La prima consiste nell’ascolto dei cittadini europei e nella raccolta delle loro idee e proposte, combinando eventi dal vivo in tutto il continente e una piattaforma online diffusa e tradotta in 22 lingue: eurhope.org.

Queste idee saranno poi raccolte ed affiancate a concrete proposte politiche per formare un’Agenda of Hope. Il suo obiettivo è influenzare i programmi elettorali e il dibattito in vista delle europee. Nel 2024 poi, con l’avvicinarsi dell’appuntamento elettorale, una mobilitazione paneuropea punterà alla chiamata al voto e alla creazione di un diretto rapporto di fiducia tra cittadini e candidati, sulla base delle idee raccolte, con la concreta prospettiva di procedere ad una riforma strutturale dell’Unione, che deve essere il principale obiettivo del nuovo Parlamento.

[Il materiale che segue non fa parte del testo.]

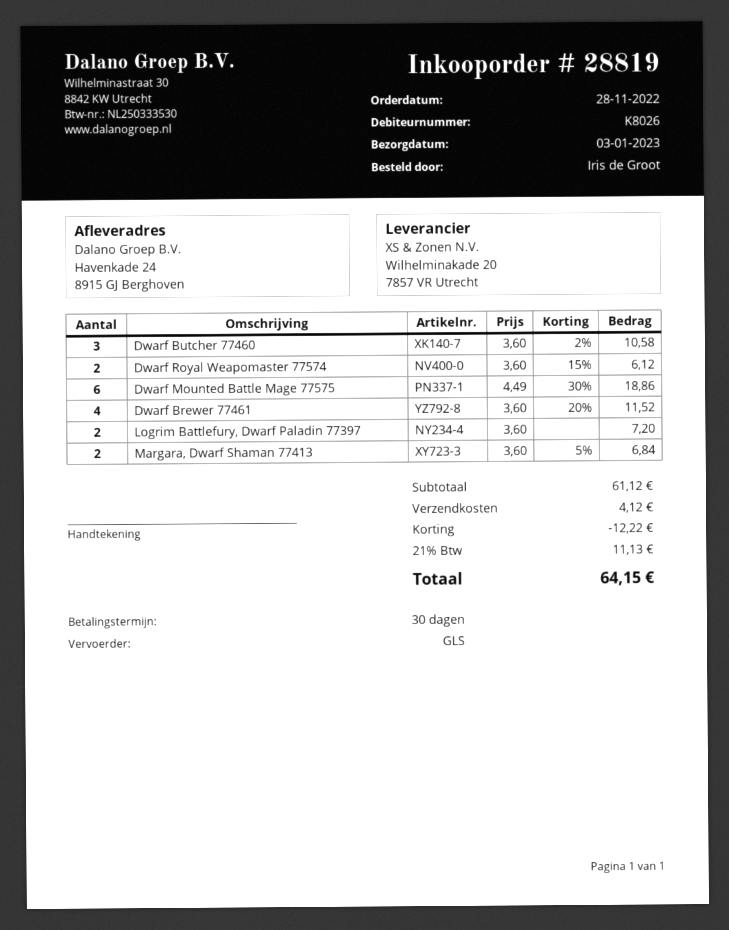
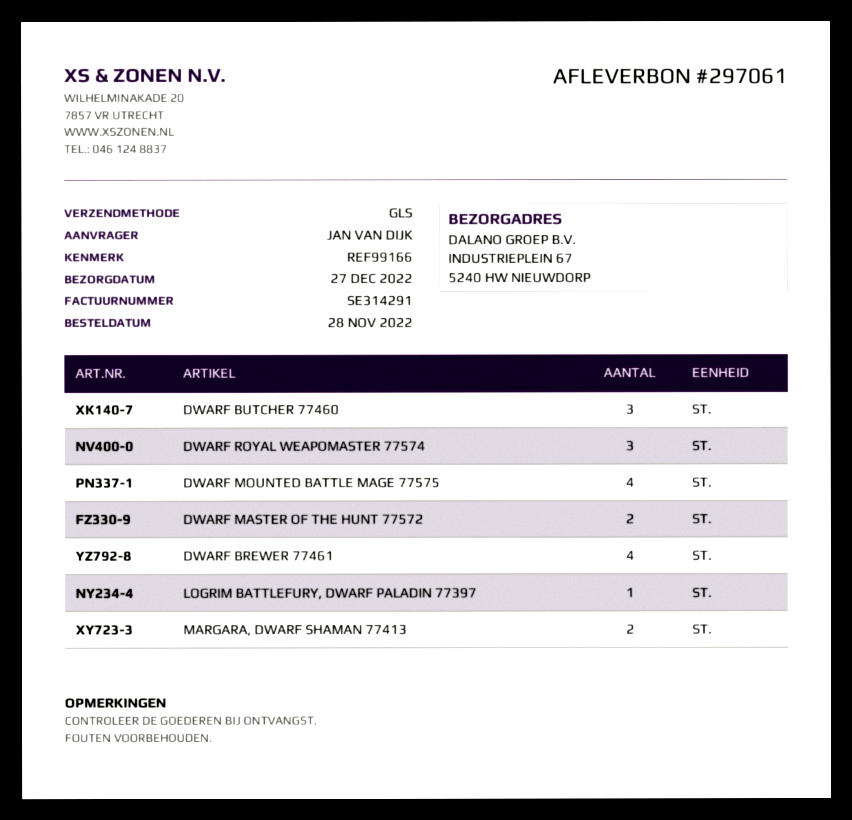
delivery date: 2023-01-03 -> 2022-12-27
ordered by: Iris de Groot -> JAN VAN DIJK
ship to: Havenkade 24, 8915 GJ Berghoven -> INDUSTRIEPLEIN 67, 5240 HW NIEUWDORP
Dwarf Royal Weapomaster 77574: 2 -> 3
Dwarf Mounted Battle Mage 77575: 6 -> 4
Logrim Battlefury, Dwarf Paladin 77397: 2 -> 1
DWARF MASTER OF THE HUNT 77572: none -> 2

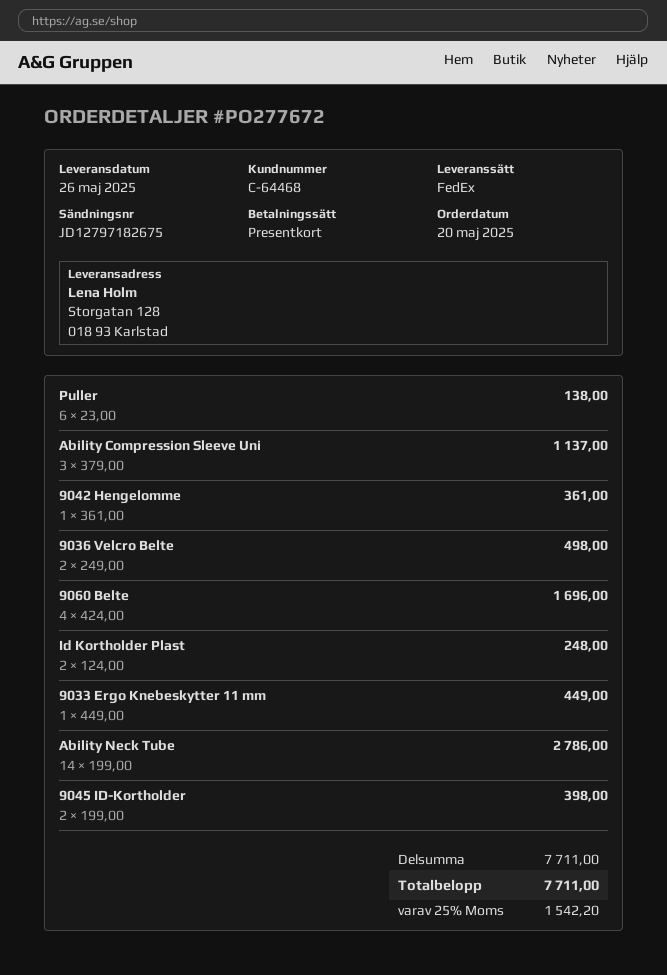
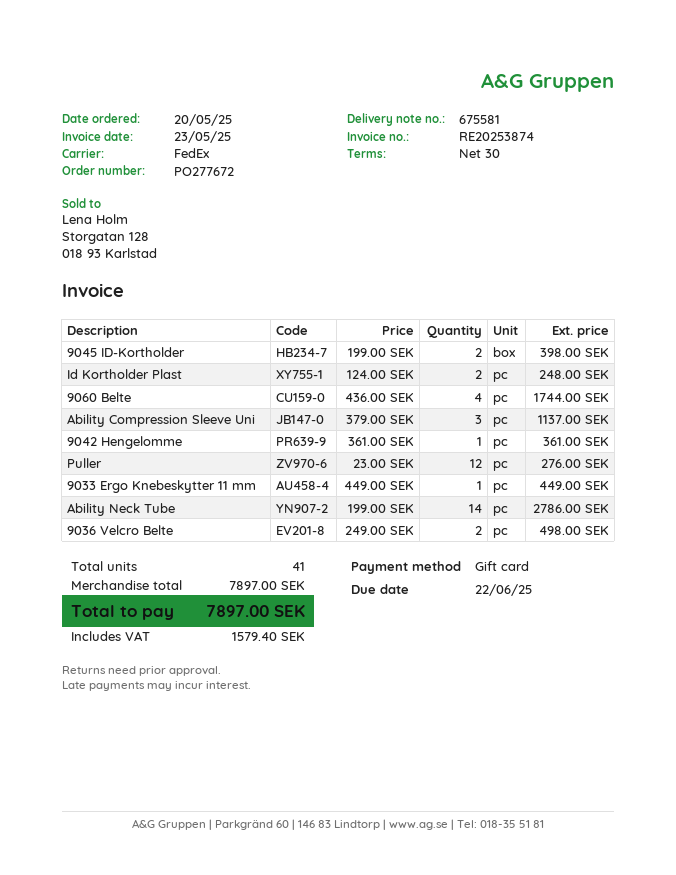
Puller: 6 x 23.00 = 138.00 -> 12 x 23.00 = 276.00
9060 Belte: 4 x 424.00 = 1696.00 -> 4 x 436.00 = 1744.00
subtotal: 7711.00 -> 7897.00
tax: 1542.20 -> 1579.40
total: 7711.00 -> 7897.00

Le urgenze dettate dalle crisi e la spinta del consenso sono le uniche forze in grado di affrontare gli ideologismi nazionalisti e offrire soluzioni reali per le sfide globali che abbiamo di fronte.

Questa rivoluzione di approccio, già iniziata dalla CoFoE, potrà rappresentare allora la concreta speranza di costruire, anche a partire dalle prossime elezioni europee, un’Europa migliore.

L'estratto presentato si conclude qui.